▸ EXERCISE REQUIREMENTS
Without the pictures, output the records below word for word.
+++ ENTRIES SUPPLIED
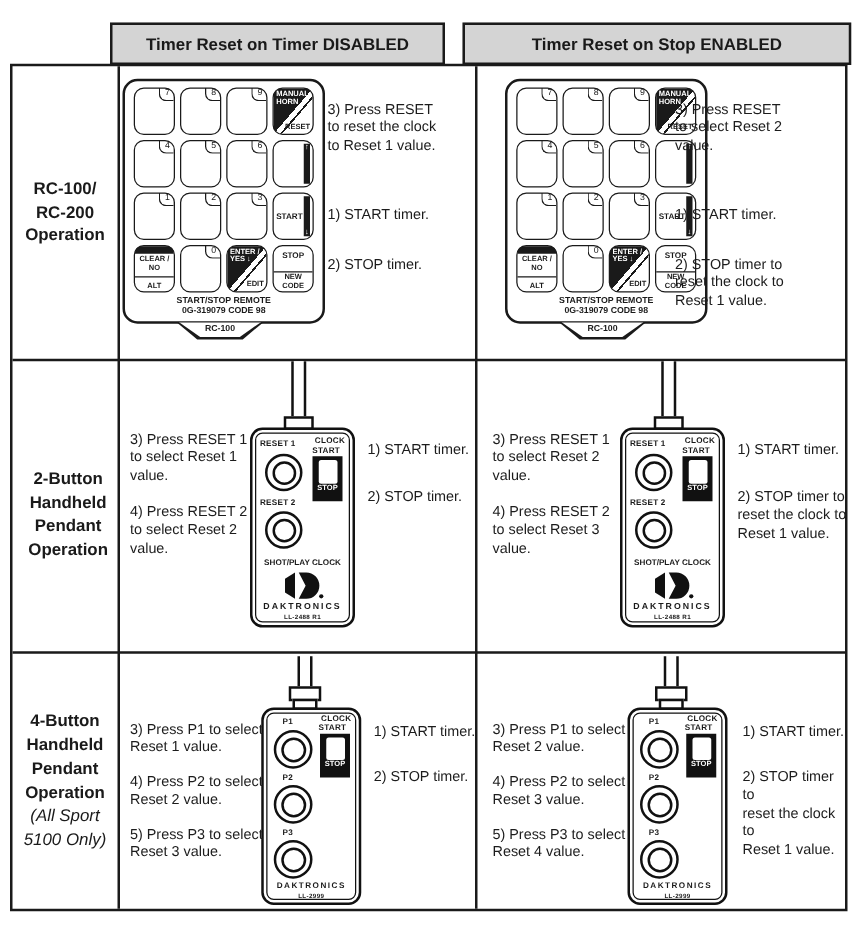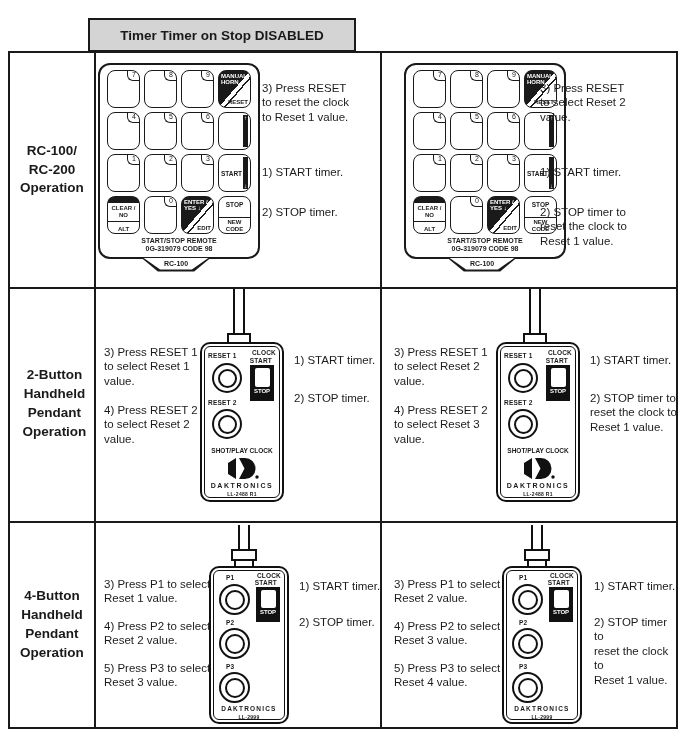--- a/index.html
+++ b/index.html
@@ -76,7 +76,7 @@
 
 <div id="page">
 
-  <div class="hdr" id="hdrL">Timer Timer on Stop DISABLED</div>
+  <div class="hdr" id="hdrL">Timer Reset on Timer DISABLED</div>
 
   <div id="tbl">
     <div class="vline" style="left:84px;"></div>

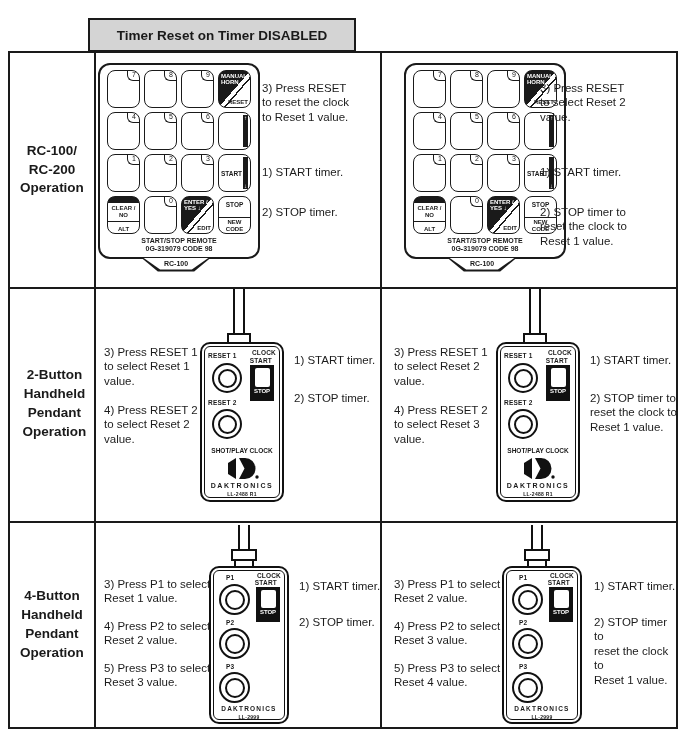--- a/index.html
+++ b/index.html
@@ -77,6 +77,7 @@
 <div id="page">
 
   <div class="hdr" id="hdrL">Timer Reset on Timer DISABLED</div>
+  <div class="hdr" id="hdrR">Timer Reset on Stop ENABLED</div>
 
   <div id="tbl">
     <div class="vline" style="left:84px;"></div>

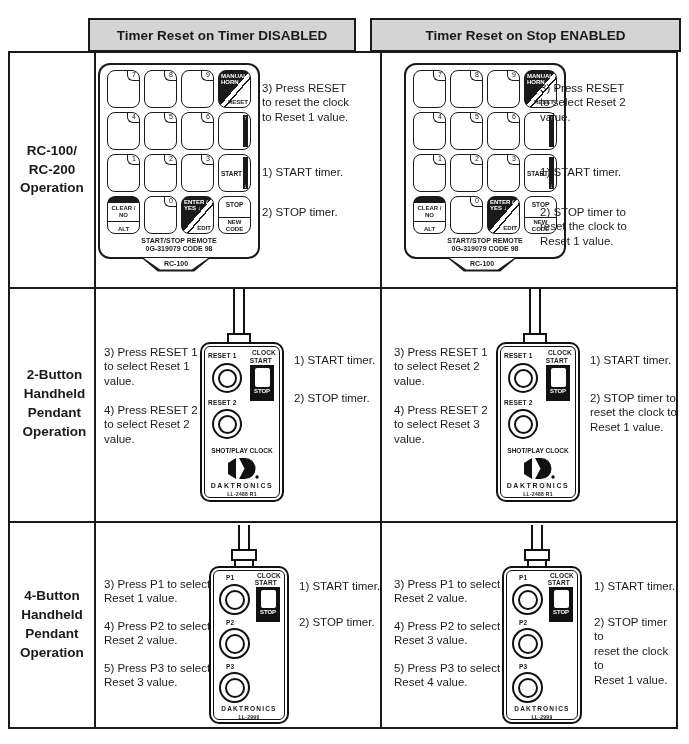--- a/index.html
+++ b/index.html
@@ -259,7 +259,7 @@
 Reset 1 value.</div>
     </div>
 
-    <div class="cell labelcell pre" style="left:0;top:235px;width:89px;height:232px;">2-Button
+    <div class="cell labelcell pre" style="left:0;top:243px;width:89px;height:232px;">2-Button
 Handheld
 Pendant
 Operation</div>

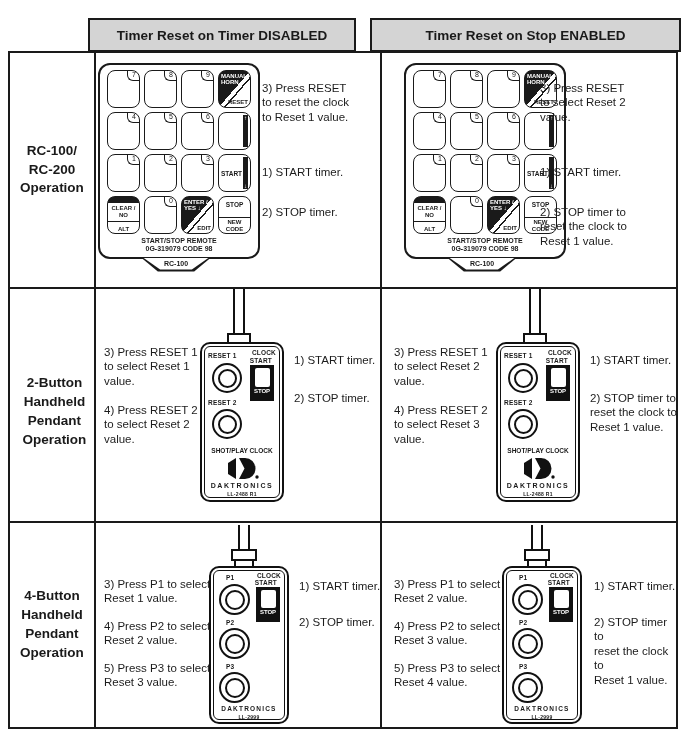--- a/index.html
+++ b/index.html
@@ -361,6 +361,8 @@
 Handheld
 Pendant
 Operation</div>
+      <div class="pre labelnote">(All Sport
+5100 Only)</div>
     </div>
 
     <div class="cell" style="left:86px;top:470px;width:284px;height:204px;">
++++++
▸ THE COMPLETED TASK
--- a/index.html
+++ b/index.html
@@ -76,7 +76,7 @@
 
 <div id="page">
 
-  <div class="hdr" id="hdrL">Timer Timer on Stop DISABLED</div>
+  <div class="hdr" id="hdrL">Timer Reset on Timer DISABLED</div>
 
   <div id="tbl">
     <div class="vline" style="left:84px;"></div>

--- a/index.html
+++ b/index.html
@@ -77,6 +77,7 @@
 <div id="page">
 
   <div class="hdr" id="hdrL">Timer Reset on Timer DISABLED</div>
+  <div class="hdr" id="hdrR">Timer Reset on Stop ENABLED</div>
 
   <div id="tbl">
     <div class="vline" style="left:84px;"></div>

--- a/index.html
+++ b/index.html
@@ -259,7 +259,7 @@
 Reset 1 value.</div>
     </div>
 
-    <div class="cell labelcell pre" style="left:0;top:235px;width:89px;height:232px;">2-Button
+    <div class="cell labelcell pre" style="left:0;top:243px;width:89px;height:232px;">2-Button
 Handheld
 Pendant
 Operation</div>

--- a/index.html
+++ b/index.html
@@ -361,6 +361,8 @@
 Handheld
 Pendant
 Operation</div>
+      <div class="pre labelnote">(All Sport
+5100 Only)</div>
     </div>
 
     <div class="cell" style="left:86px;top:470px;width:284px;height:204px;">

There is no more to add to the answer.